Она остановилась, и впервые наши взгляды встретились. Этого выражения глаз я передать не могу. В них не было желания оправдаться, и зачем ей оправдываться передо мной?
— По справедливости… — повторила учительница. — А как бы вы?
— Я? Я поступил бы иначе. Раз Глебов обманул коллектив, то он и обязан извиниться. А ребят, конечно, нужно поругать. За превышение власти.
— Вот мой дом, — сказала она. — Вы с мужем однокурсники, а у нас никогда не были. Почему?
— Мы и в институте не дружили.
Ей это было неприятно.
— А вы всегда считались объективным?
— По крайней мере когда давал советы другим.

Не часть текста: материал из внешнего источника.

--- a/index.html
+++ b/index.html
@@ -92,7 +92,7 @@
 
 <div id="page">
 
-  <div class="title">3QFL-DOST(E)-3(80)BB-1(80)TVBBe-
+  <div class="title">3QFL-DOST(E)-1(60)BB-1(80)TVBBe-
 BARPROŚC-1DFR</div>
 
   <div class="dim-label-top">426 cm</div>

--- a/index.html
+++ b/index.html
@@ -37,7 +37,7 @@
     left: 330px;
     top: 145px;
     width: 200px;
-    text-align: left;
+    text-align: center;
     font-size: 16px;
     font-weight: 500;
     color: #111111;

Она открыла сумочку и протянула мне пионерский галстук.
— …Отдайте Мише. И скажите, я им недовольна.
— Всегда готов, — отсалютовал я.
Она не улыбнулась, а мне отчего-то захотелось, чтобы выражение грусти ушло из ее глаз. Мне казалось, что у нее в запасе существует еще одно выражение, более веселое, чем это. Я ждал. Но она повернулась и пошла к дому. Она даже не оглянулась у двери. Я думал, что в их окне загорится свет, но свет так и не вспыхнул.